Where does the word "column" show up in the records? Copy every line that holds it.
━━━ Dataset content
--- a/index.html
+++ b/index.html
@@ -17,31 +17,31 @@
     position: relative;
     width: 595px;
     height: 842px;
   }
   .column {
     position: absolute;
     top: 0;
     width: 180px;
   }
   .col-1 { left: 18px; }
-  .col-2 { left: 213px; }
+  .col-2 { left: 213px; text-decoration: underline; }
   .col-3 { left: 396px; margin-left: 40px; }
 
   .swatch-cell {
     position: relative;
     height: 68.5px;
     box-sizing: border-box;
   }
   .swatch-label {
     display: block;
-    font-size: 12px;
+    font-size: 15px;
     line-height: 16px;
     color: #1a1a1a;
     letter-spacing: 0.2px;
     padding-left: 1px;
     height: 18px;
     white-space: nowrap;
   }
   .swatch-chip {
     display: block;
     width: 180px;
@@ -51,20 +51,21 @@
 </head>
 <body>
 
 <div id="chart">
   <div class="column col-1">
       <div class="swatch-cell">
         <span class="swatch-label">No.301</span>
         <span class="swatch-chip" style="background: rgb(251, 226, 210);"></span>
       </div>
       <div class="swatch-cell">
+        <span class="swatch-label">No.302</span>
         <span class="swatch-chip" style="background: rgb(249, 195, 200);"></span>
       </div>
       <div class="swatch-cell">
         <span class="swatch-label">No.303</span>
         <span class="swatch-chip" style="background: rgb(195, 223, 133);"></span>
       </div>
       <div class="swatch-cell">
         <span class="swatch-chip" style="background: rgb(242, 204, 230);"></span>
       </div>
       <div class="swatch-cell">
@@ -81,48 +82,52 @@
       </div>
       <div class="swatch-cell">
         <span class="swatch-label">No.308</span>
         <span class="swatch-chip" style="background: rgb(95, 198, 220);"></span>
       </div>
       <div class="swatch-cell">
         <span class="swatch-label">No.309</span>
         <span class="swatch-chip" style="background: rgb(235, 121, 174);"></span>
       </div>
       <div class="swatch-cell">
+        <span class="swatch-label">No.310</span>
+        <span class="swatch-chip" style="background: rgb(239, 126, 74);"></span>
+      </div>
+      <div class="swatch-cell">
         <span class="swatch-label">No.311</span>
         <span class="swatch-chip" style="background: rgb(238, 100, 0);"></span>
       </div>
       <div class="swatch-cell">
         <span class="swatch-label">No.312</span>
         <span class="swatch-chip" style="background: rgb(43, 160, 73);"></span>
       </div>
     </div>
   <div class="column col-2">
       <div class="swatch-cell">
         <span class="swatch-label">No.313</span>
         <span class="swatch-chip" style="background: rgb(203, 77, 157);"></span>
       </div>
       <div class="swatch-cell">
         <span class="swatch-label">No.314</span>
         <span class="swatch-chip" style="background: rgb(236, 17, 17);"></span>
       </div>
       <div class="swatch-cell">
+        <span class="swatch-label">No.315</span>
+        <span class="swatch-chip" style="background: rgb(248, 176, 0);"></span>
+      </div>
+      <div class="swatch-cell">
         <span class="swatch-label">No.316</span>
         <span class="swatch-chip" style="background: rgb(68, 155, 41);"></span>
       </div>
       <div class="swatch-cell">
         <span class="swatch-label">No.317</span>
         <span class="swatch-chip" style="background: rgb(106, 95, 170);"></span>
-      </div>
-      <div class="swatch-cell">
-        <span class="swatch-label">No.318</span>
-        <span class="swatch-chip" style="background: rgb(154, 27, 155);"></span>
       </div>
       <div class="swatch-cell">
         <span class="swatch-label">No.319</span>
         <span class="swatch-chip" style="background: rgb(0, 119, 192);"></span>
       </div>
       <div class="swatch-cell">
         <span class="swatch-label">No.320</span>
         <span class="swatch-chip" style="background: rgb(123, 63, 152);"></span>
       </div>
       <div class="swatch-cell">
━━━━━━
# Response area
   .column {
   <div class="column col-1">
   <div class="column col-2">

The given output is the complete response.